── Supplied data

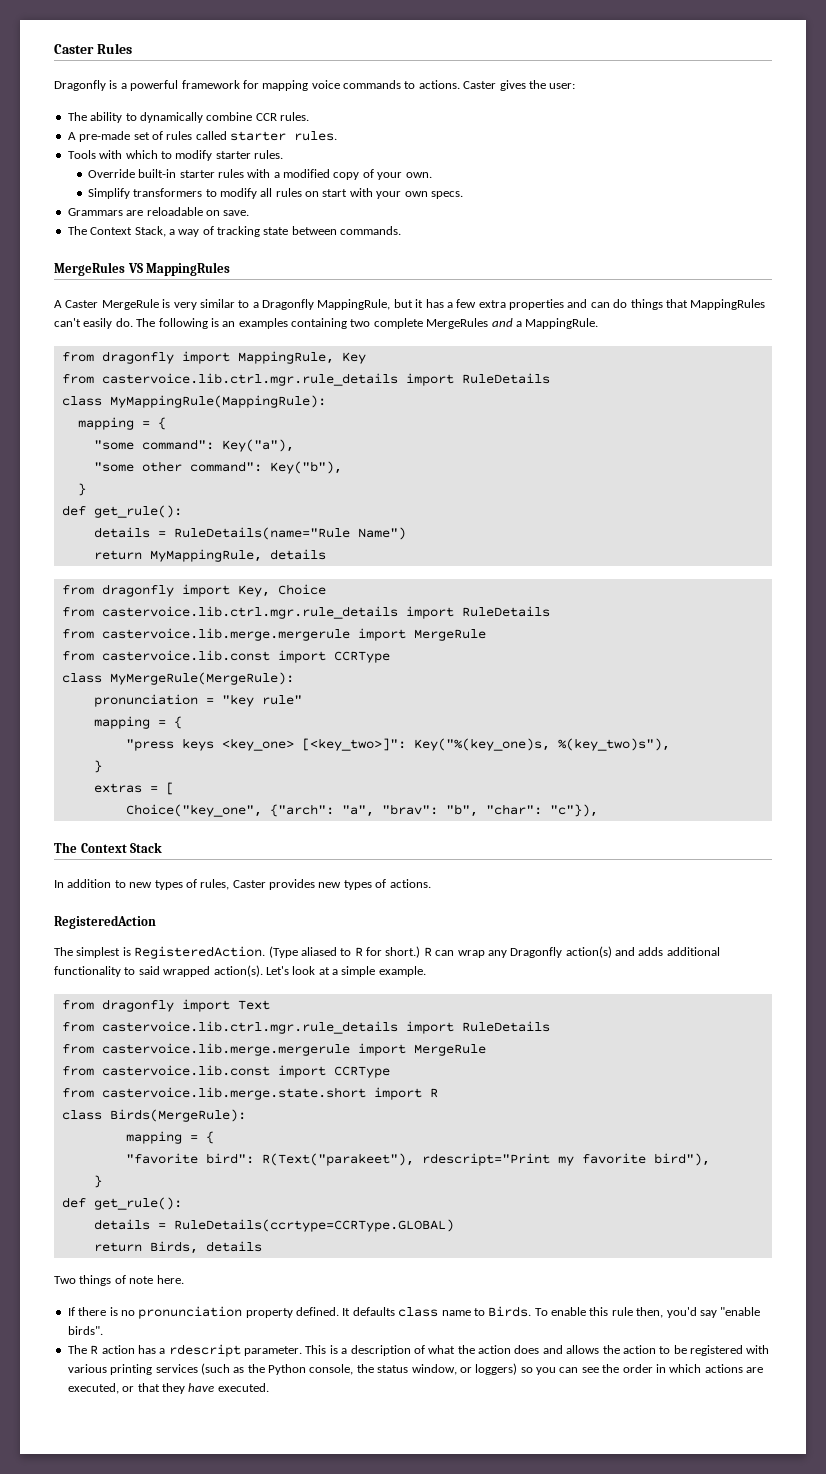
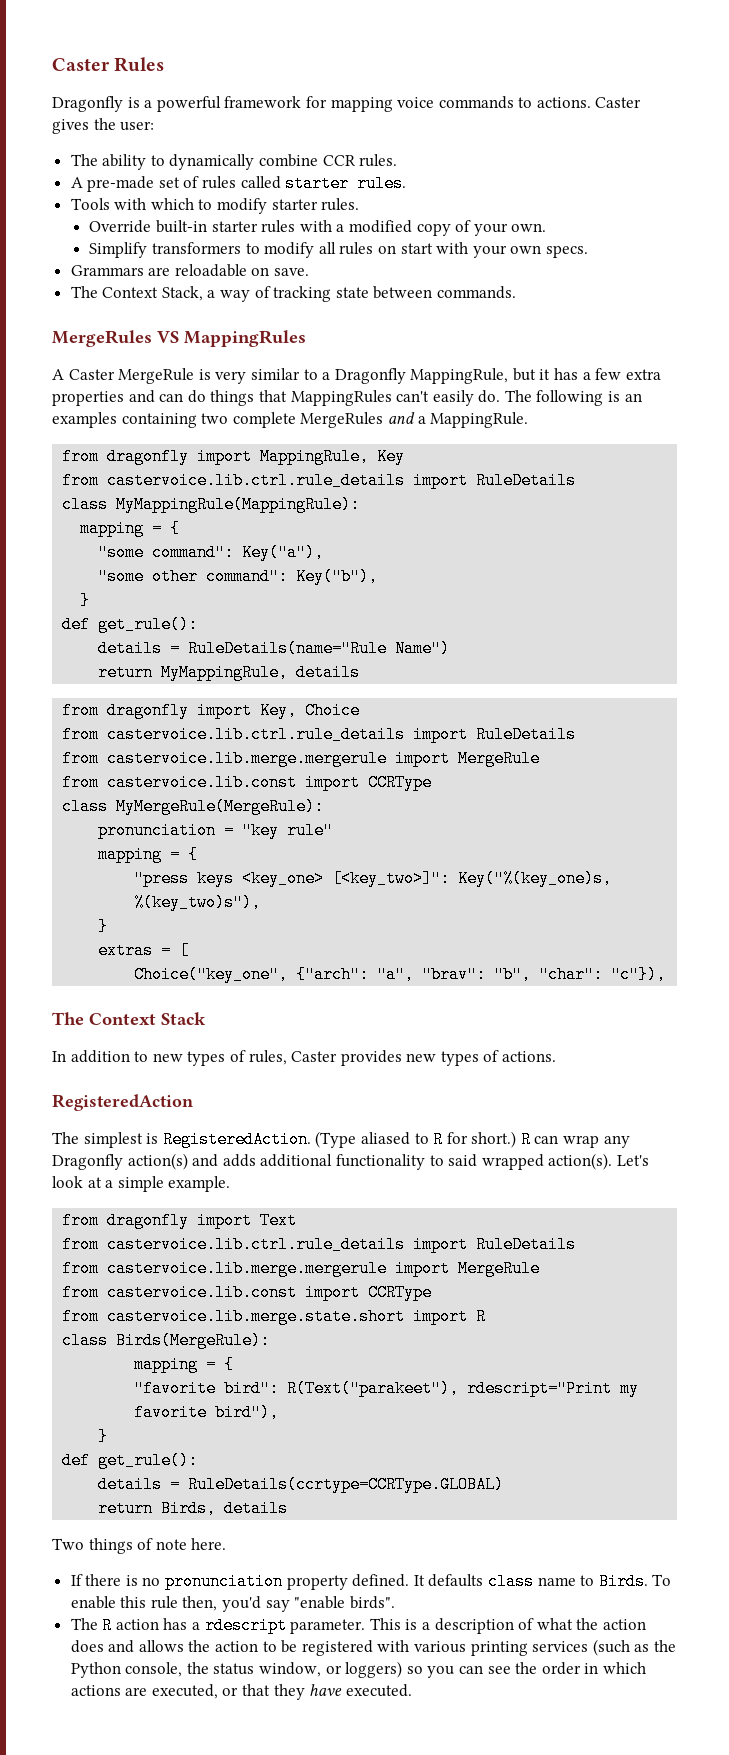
  from dragonfly import MappingRule, Key
- from castervoice.lib.ctrl.mgr.rule_details import RuleDetails
+ from castervoice.lib.ctrl.rule_details import RuleDetails
  from dragonfly import Key, Choice
- from castervoice.lib.ctrl.mgr.rule_details import RuleDetails
+ from castervoice.lib.ctrl.rule_details import RuleDetails
  from dragonfly import Text
- from castervoice.lib.ctrl.mgr.rule_details import RuleDetails
+ from castervoice.lib.ctrl.rule_details import RuleDetails

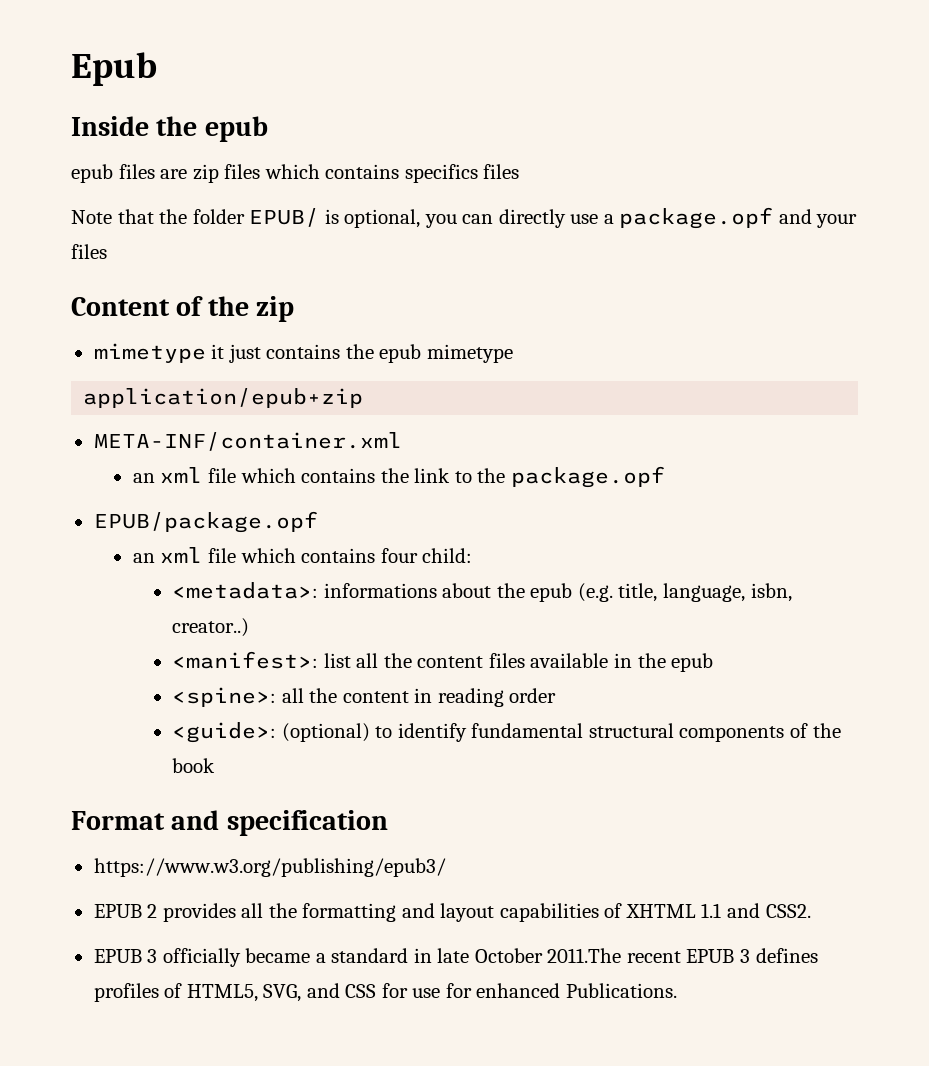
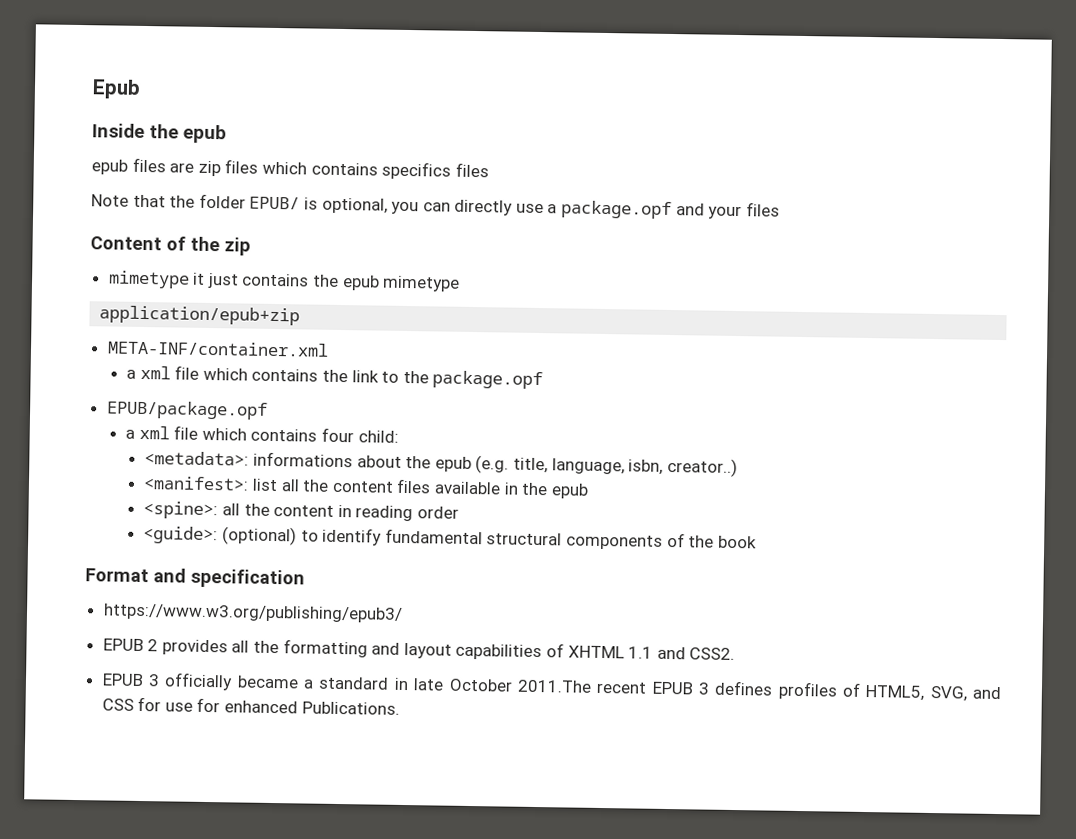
- an xml file which contains the link to the package.opf
+ a xml file which contains the link to the package.opf
- an xml file which contains four child:
+ a xml file which contains four child:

────

__Exercise__:
In how many lines of the material does the word "link" occur? Reply with only that number.

__Completed exercise__:
2